I'm glad posting has helped you. Your mum is clearly very damaged herself and I wouldn't be surprised if she had her own history of abuse and trauma - she certainly talks about and views this abuse in the way that many abuse victims do. It can take a very long time for someone who was groomed and sexually abused to understand that it was abuse not the "loving relationship" the abuser convinced them it was. Some are never able to recognise that, for various reasons.

You have every right to be angry with her for letting you and your sister down so horrendously and for the continued impact of her behaviour. It may help you in your healing to find understanding and compassion that she is clearly damaged and traumatised herself, but that does not make her actions ok or mean you have to maintain a relationship. It would be more that understanding may help you for your own good to cope, process and heal. When we can make sense of things they tend to feel more manageable.

I would reiterate, you do not have to continue a relationship or contact with someone who has harmed or is harming you. No matter what genetic connection there may be.

Unfortunately it is also often the way that communities won't see or accept that someone they liked is an abuser. It can be very hard to cope with the injustice of that. All I can say to you is to remember that you know the truth and that you are not alone.

If it hasn't already been suggested (I've only read your posts), NAPAC may be an organisation that could be useful to you.
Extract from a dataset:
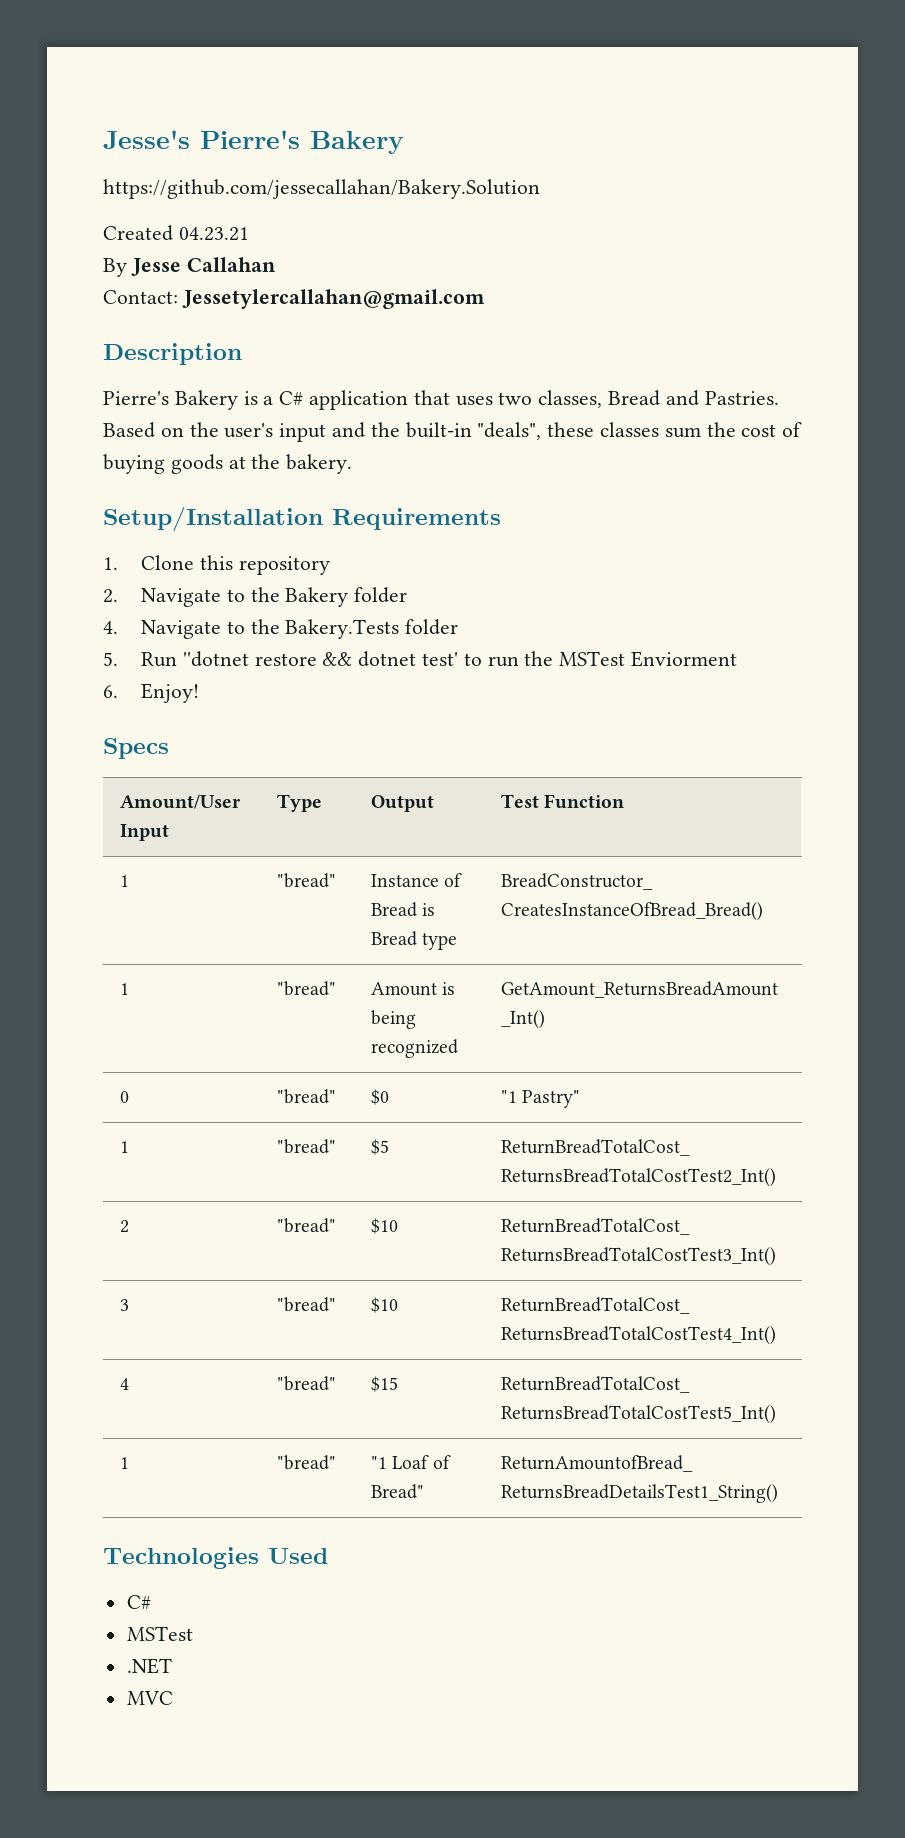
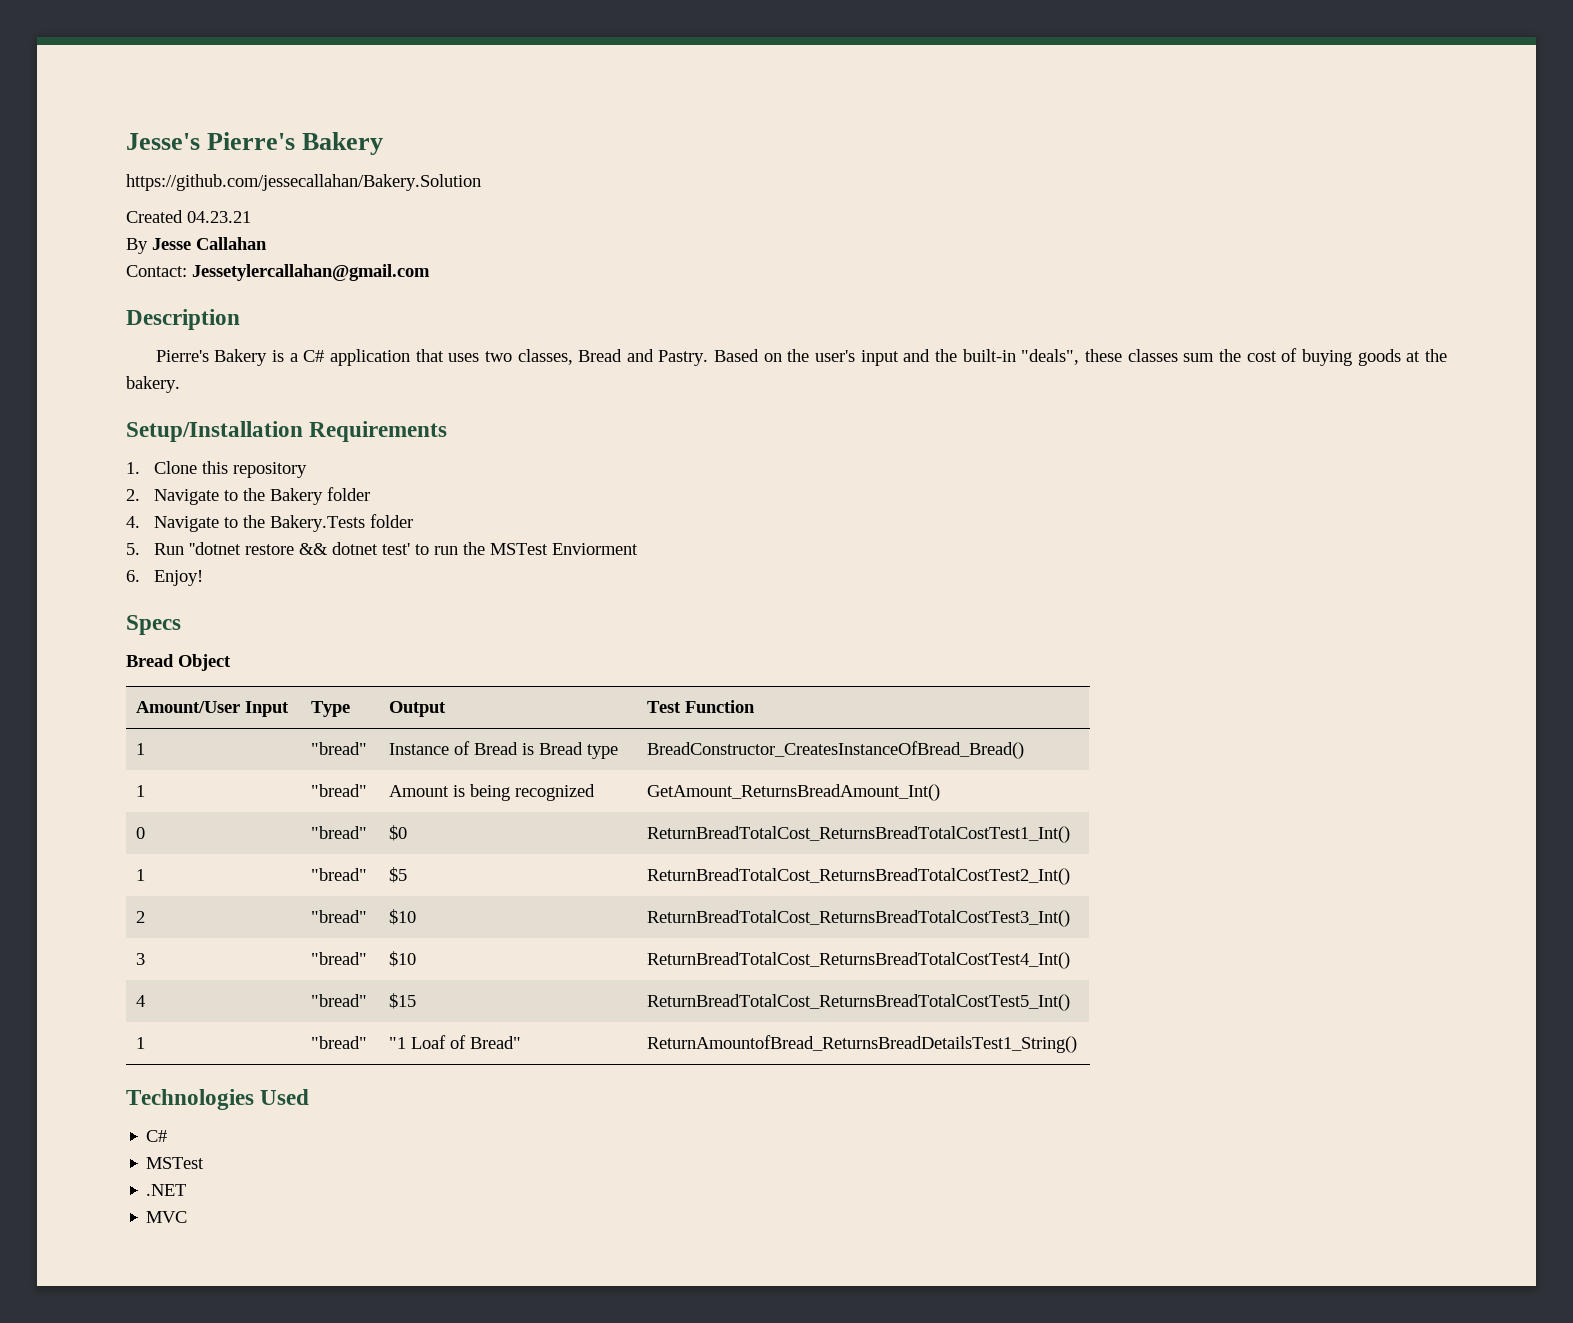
[704,391,779,405] Pastries. -> [658,350,709,366] Pastry.
(169, 748) none -> [126,654,231,671] // Bread Object
[501,1090,581,1108] "1 Pastry" -> [647,826,1071,843] ReturnBreadTotalCost_ReturnsBreadTotalCostTest1_Int()

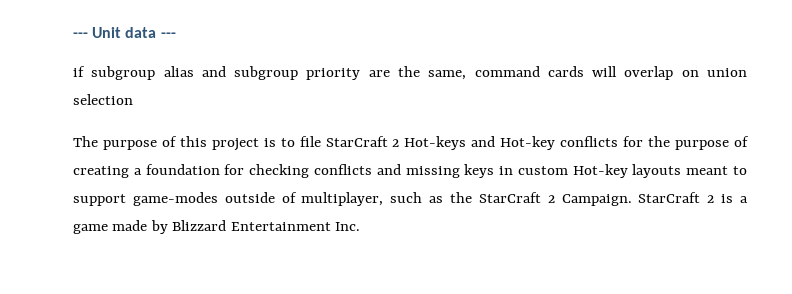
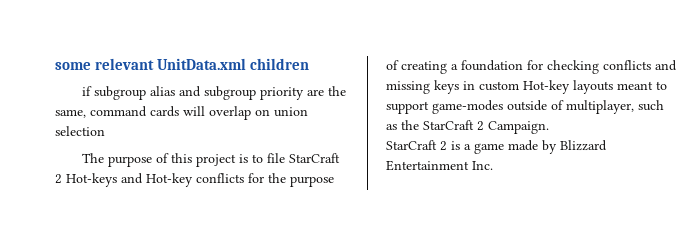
[73,27,176,38] --- Unit data --- -> [55,58,309,70] some relevant UnitData.xml children
(632, 200) none -> (549, 127) //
Their helpline may be able to signpost you to different sources of support where you live. I have spoken to them once and they were very kind and helpful.

There is no question of them dismissing you and last time I checked the website they still said that once they are on a call with you they will give you up to 30 mins to talk through any information or support they can signpost you to. So they don't just answer and rush you off the phone in 5 mins. They're not therapy but information. There might be support groups in your area though.

If you do ever need to talk to a person don't forget the Samaritans are there - you don't have to be suicidal to call them, it is for anybody in distress. They won't judge you, it's confidential and if you don't gel with the first person who answers you can hang up and try again for someone else. That's fine, they won't mind. You can email too.

It can help to cast your net wide in terms of support.

I hope life gets easier for you and your sister, but remember to take care of your own oxygen mask first as they say.

Fluffycloudland77 · 08/07/2021 13:09

I thought the same as @MuckyPlucky, you can’t rule it out as the whole family seem to have no boundaries.